Only 43 percent of 2012’s high-school graduates are prepared for success in college, according to a report released on Monday by the College Board, which owns the SAT.
The SAT Report on College & Career Readiness says that a majority of test takers did not achieve the college-entrance examination’s benchmark score of 1550, which the College Board suggests is indicative of college success and graduation. The SAT is scored on a 2400-point scale.
But the SAT is only one factor indicating college readiness and likelihood of completion, the College Board noted, and therefore students who score below the benchmark can still succeed in college. The strongest indicators of college success, the report says, are taking a rigorous high-school curriculum and having parents with postsecondary degrees.

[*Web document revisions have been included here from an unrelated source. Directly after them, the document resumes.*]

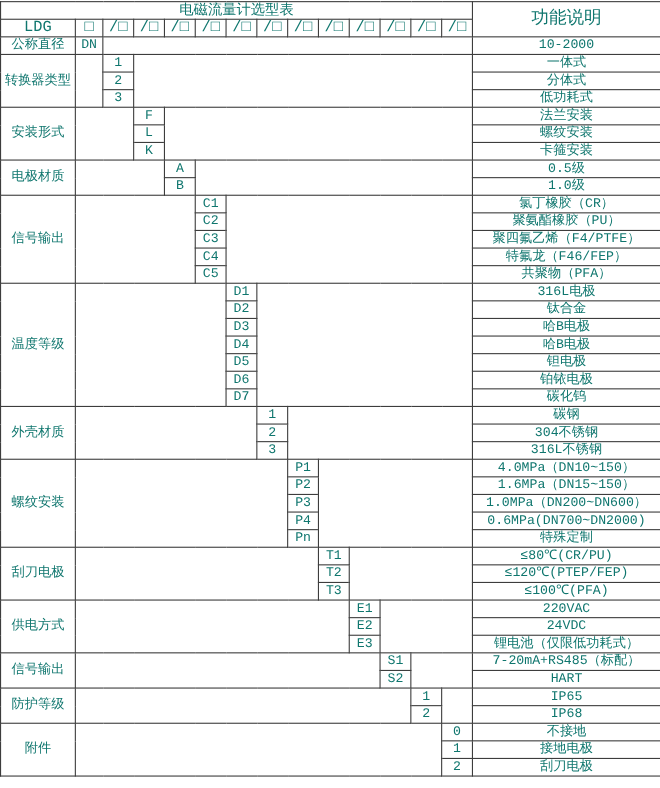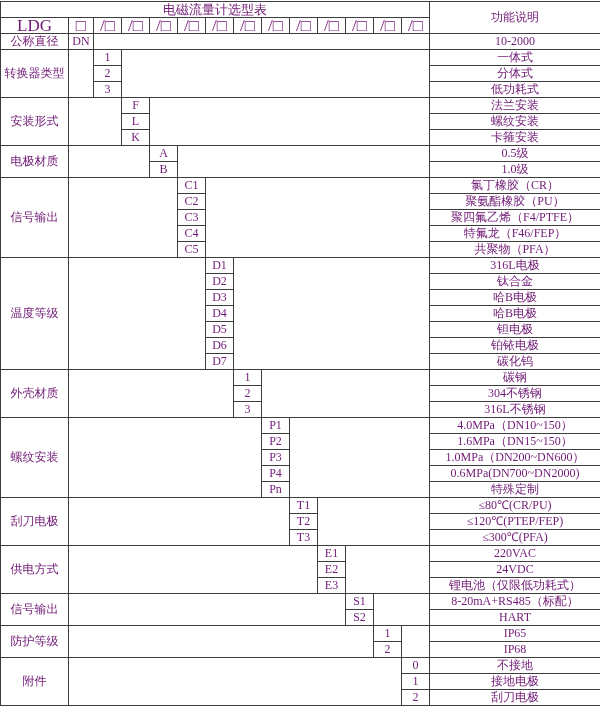"电磁流量计选型表" table.sel { color: #701a75 -> #0f766e; font-family: Liberation Serif, serif -> Liberation Mono, monospace }
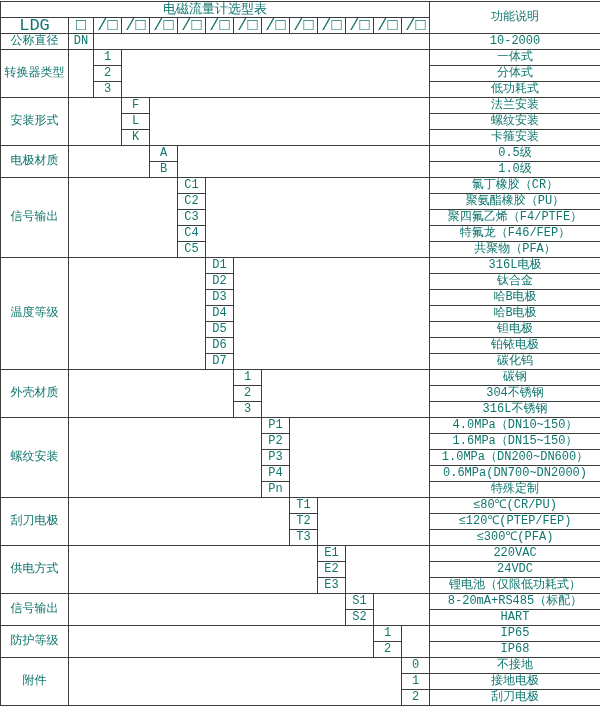"LDG" td.box-cell { font-size: 17px -> 14px }
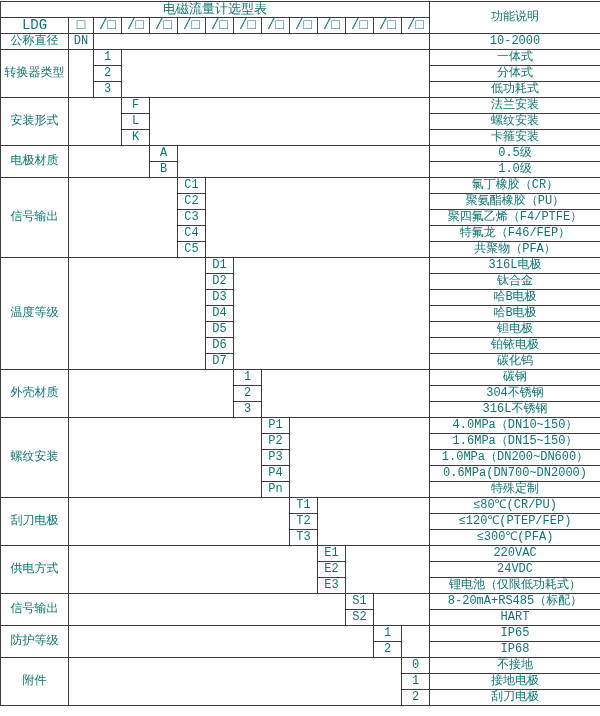"功能说明" td.func-head { font-size: 12px -> 16px }
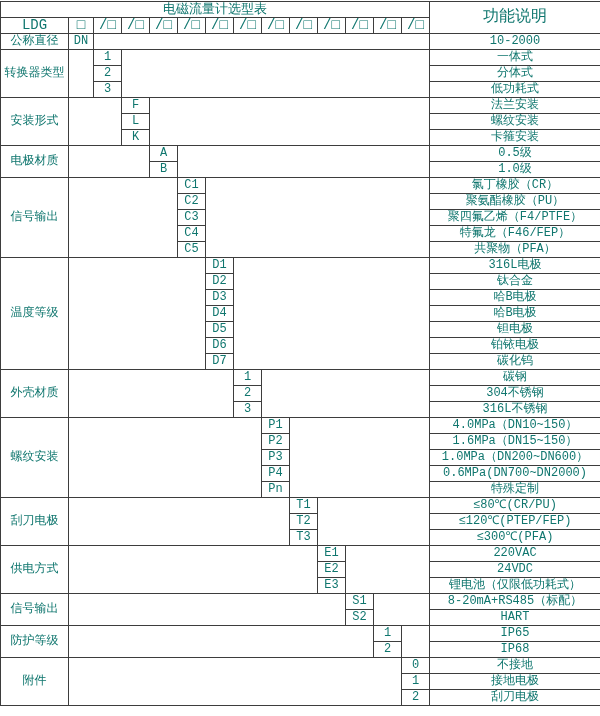"≤300℃(PFA)" td { text: 300 -> 100 }
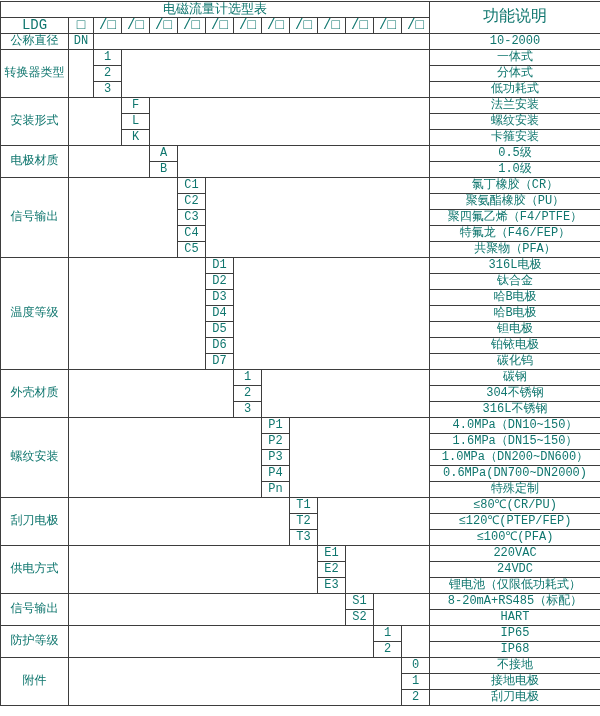"8-20mA+RS485（标配）" td { text: 8-20mA+RS485 -> 7-20mA+RS485 }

Members of the high-school Class of 2012 who took the SAT represented the largest and most diverse pool in the test’s history, according to the report. Of the more than 1.66 million test takers from the Class of 2012, 45 percent identified themselves as minority students, up from 38 percent in 2008. Thirty-six percent of test takers said their parents’ highest level of education was a high-school diploma or less.
While participation has increased 6 percent since 2008, SAT scores have decreased slightly. Mean scores for critical reading are down four points, writing scores are down five points, and mathematics scores have remained stable, compared with four years ago. The overall mean for the Class of 2012 was 1498, substantially below the 1550 benchmark.
Researchers continue to debate whether the SAT reliably predicts success in college; some studies support the test’s role, while others say it is a poor indicator of future academic performance, putting low-income and minority students at a disadvantage.